WHAT YOU WILL DO » For each record below, output its text exactly and skip any picture.

━━━━━ SOURCE RECORDS

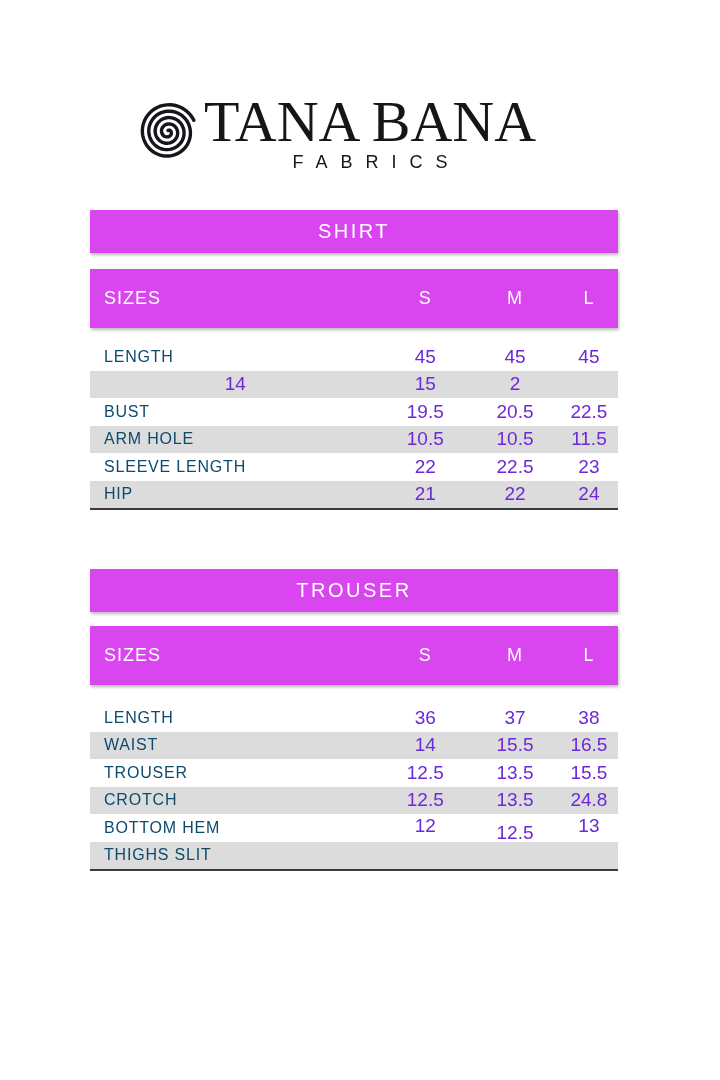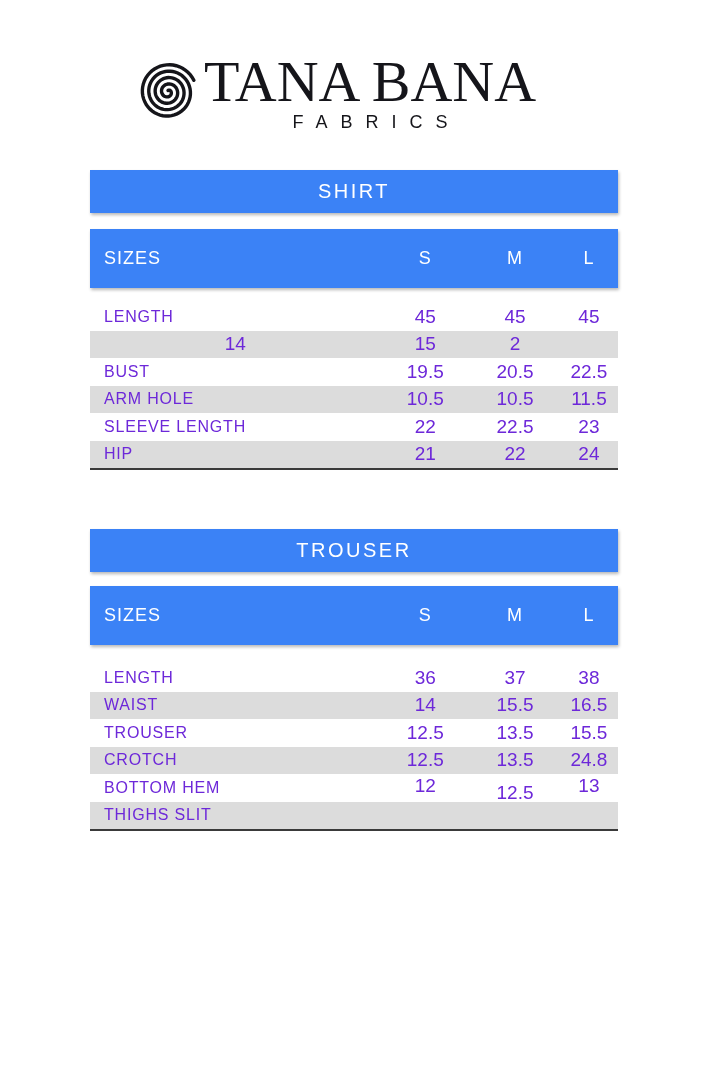"TANA BANA" .logo { padding-top: 60px -> 100px }
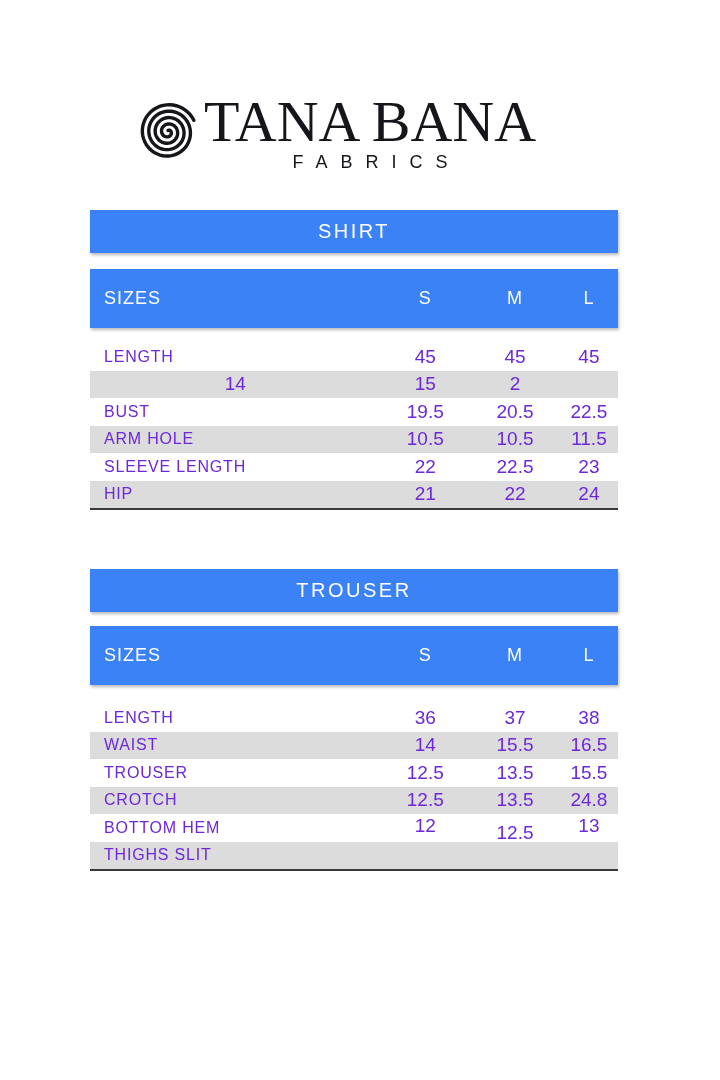"SHIRT" .band { background: #3b82f6 -> #d946ef }
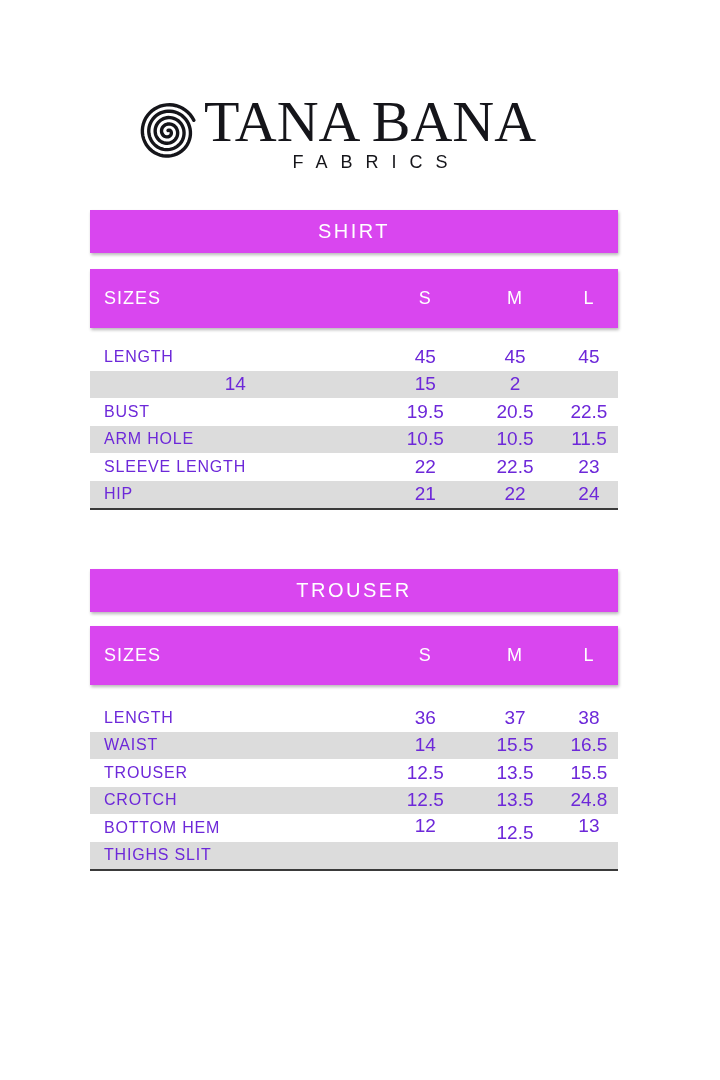"LENGTH" .size-row .lbl { color: #6d28d9 -> #0c4a6e }
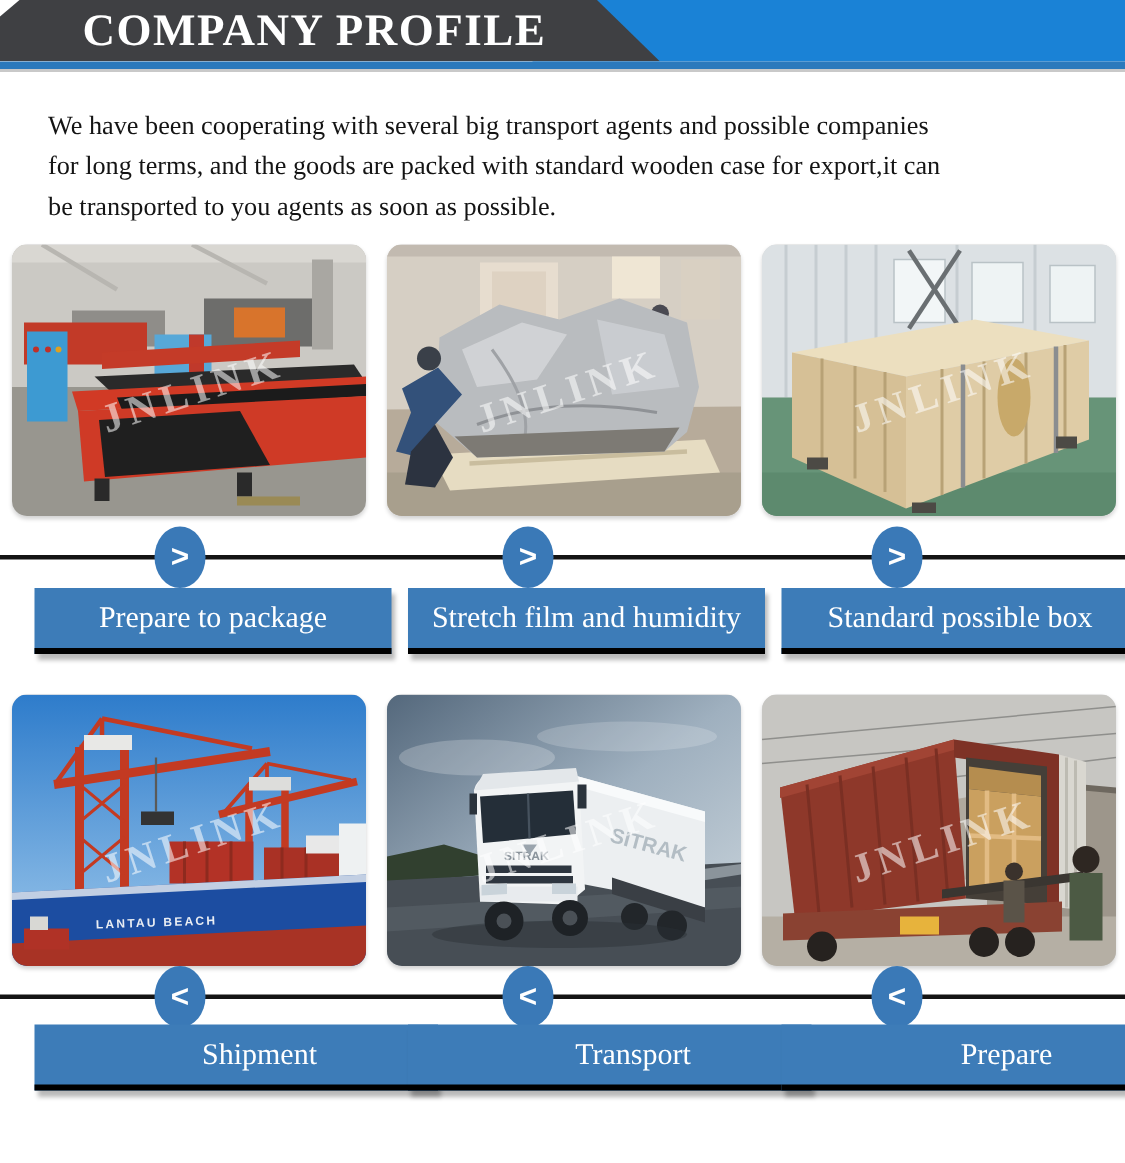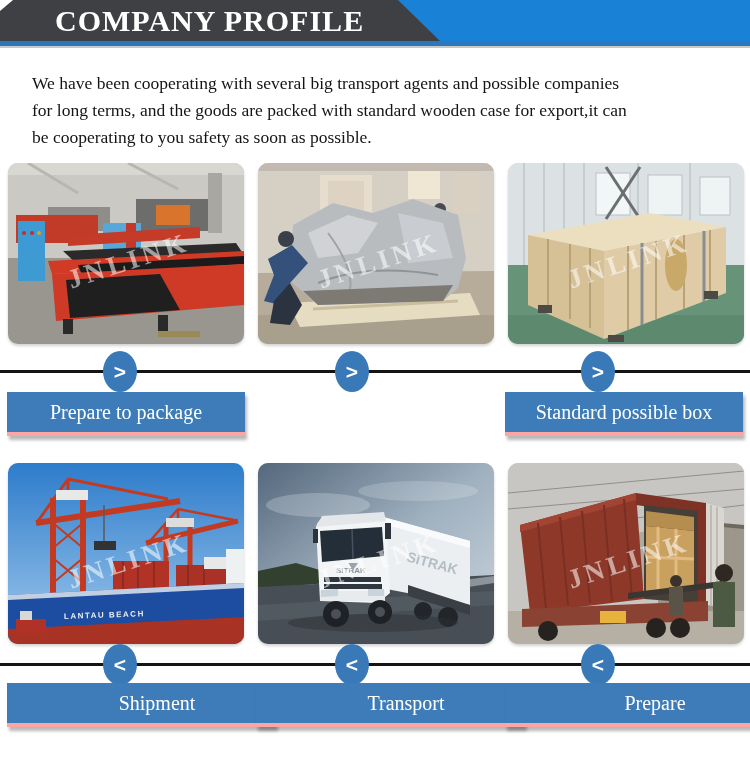"be cooperating to you safety" span { text: cooperating to you safety -> transported to you agents }
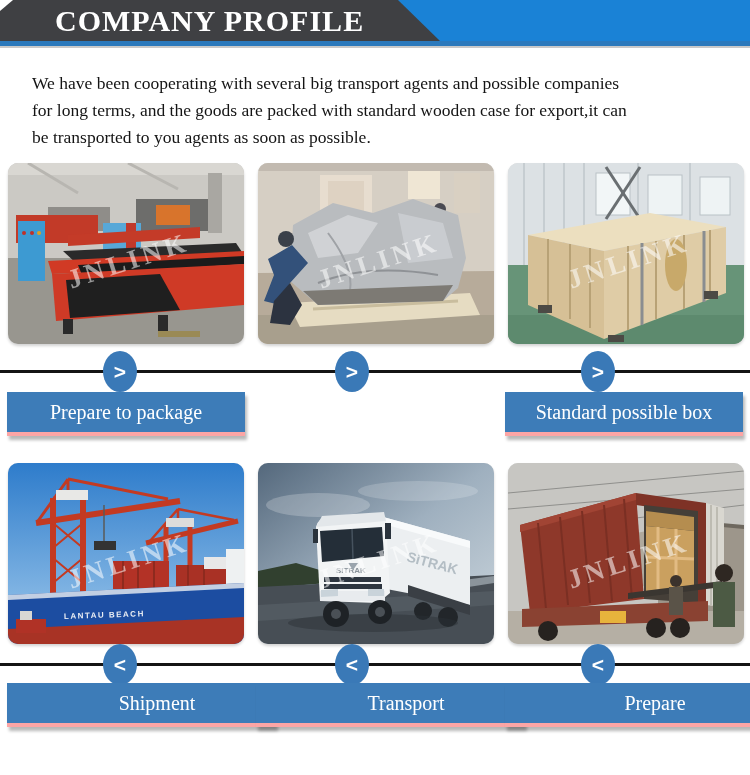"Prepare to package" .step-btn { border-bottom: 4px solid #fca5a5 -> 4px solid #000000; margin-left: none -> 16px }
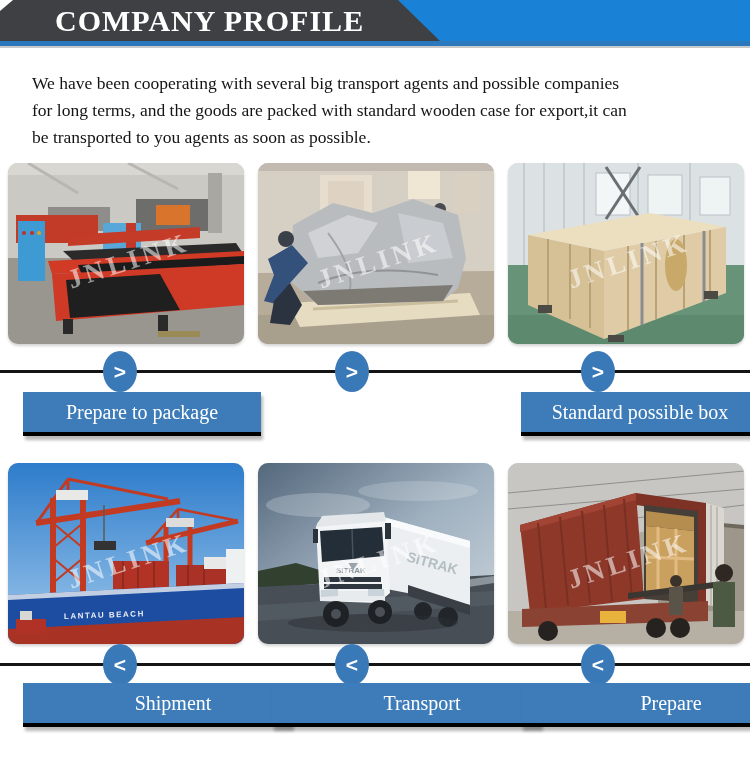"Stretch film and humidity" div.step-btn { html: none -> <div>Stretch film and humidity</div> }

━━━━━━━━━━

WRITTEN ANSWER »
"TANA BANA" .logo { padding-top: 60px -> 100px }
"SHIRT" .band { background: #3b82f6 -> #d946ef }
"LENGTH" .size-row .lbl { color: #6d28d9 -> #0c4a6e }
"be cooperating to you safety" span { text: cooperating to you safety -> transported to you agents }
"Prepare to package" .step-btn { border-bottom: 4px solid #fca5a5 -> 4px solid #000000; margin-left: none -> 16px }
"Stretch film and humidity" div.step-btn { html: none -> <div>Stretch film and humidity</div> }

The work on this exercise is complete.